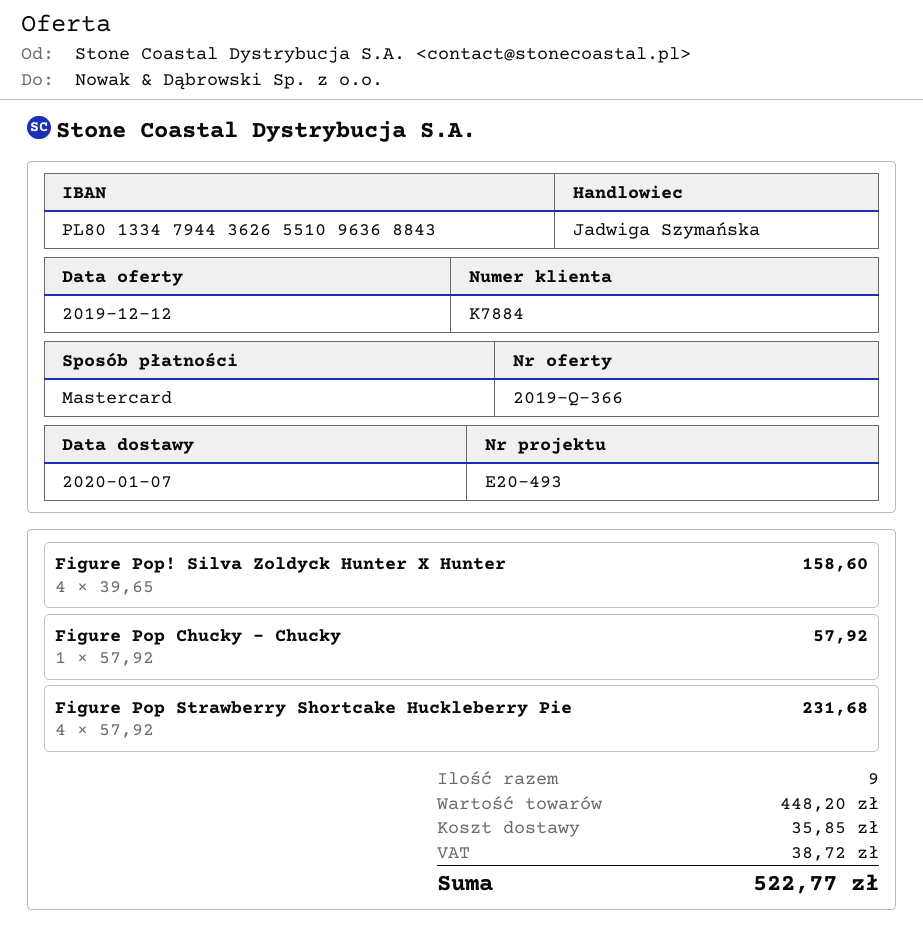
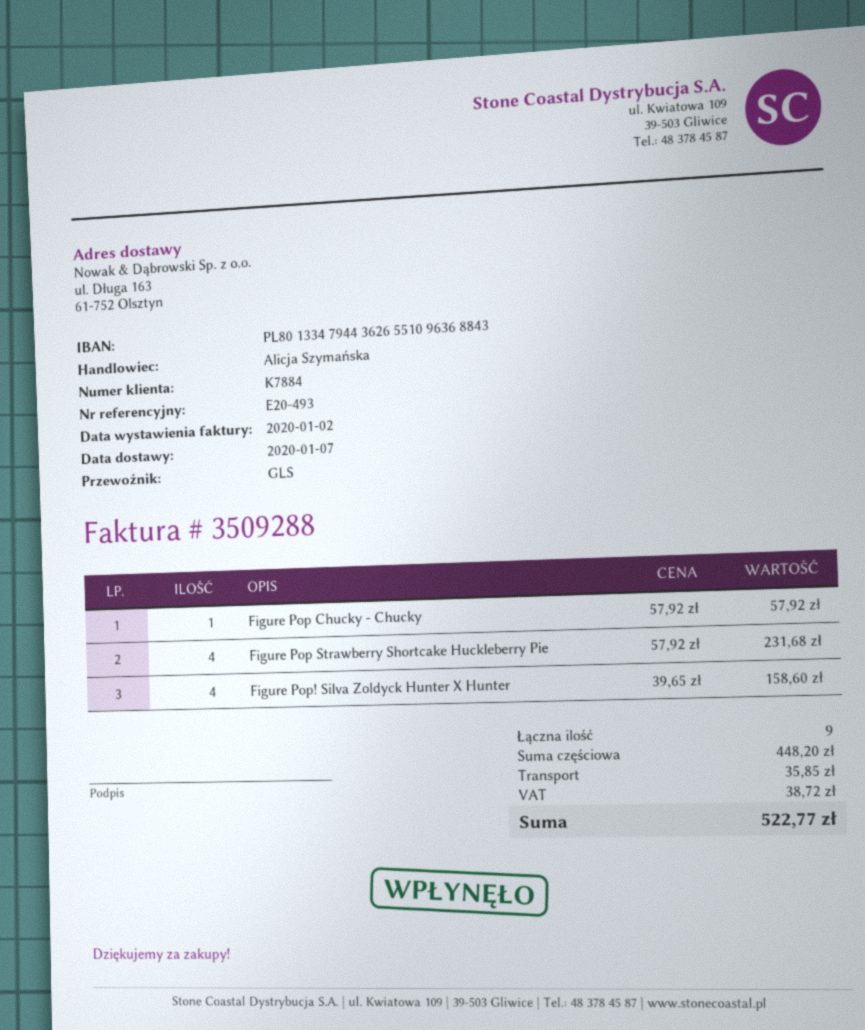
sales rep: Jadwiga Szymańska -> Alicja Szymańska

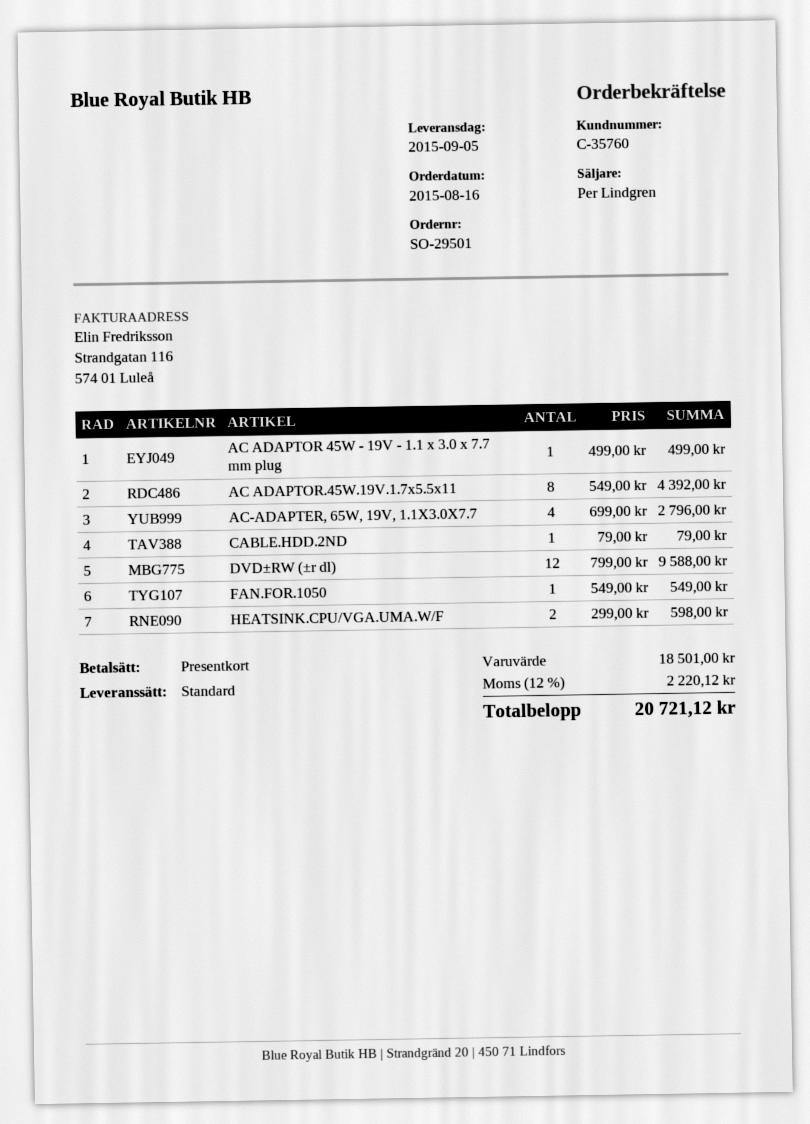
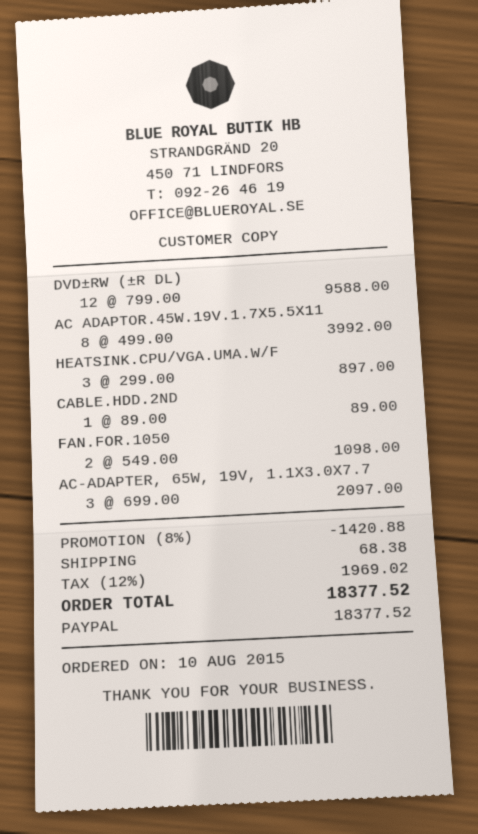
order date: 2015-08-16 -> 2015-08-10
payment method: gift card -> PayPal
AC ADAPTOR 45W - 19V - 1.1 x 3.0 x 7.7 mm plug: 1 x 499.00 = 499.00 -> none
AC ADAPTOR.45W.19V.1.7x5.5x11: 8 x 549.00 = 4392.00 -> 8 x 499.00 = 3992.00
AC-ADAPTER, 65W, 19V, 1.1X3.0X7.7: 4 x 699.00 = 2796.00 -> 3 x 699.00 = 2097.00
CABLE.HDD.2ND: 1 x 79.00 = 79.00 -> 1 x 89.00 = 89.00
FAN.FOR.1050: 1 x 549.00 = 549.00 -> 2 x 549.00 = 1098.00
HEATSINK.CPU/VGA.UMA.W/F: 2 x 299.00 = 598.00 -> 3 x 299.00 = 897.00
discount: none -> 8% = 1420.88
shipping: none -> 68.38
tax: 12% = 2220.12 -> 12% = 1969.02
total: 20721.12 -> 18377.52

== What is expected ==
What you return must be the lines from the line holding "AC-ADAPTER, 65W, 19V, 1.1X3.0X7.7: 4" through the final line of the material, word for word, and nothing more.

== Exercise response ==
AC-ADAPTER, 65W, 19V, 1.1X3.0X7.7: 4 x 699.00 = 2796.00 -> 3 x 699.00 = 2097.00
CABLE.HDD.2ND: 1 x 79.00 = 79.00 -> 1 x 89.00 = 89.00
FAN.FOR.1050: 1 x 549.00 = 549.00 -> 2 x 549.00 = 1098.00
HEATSINK.CPU/VGA.UMA.W/F: 2 x 299.00 = 598.00 -> 3 x 299.00 = 897.00
discount: none -> 8% = 1420.88
shipping: none -> 68.38
tax: 12% = 2220.12 -> 12% = 1969.02
total: 20721.12 -> 18377.52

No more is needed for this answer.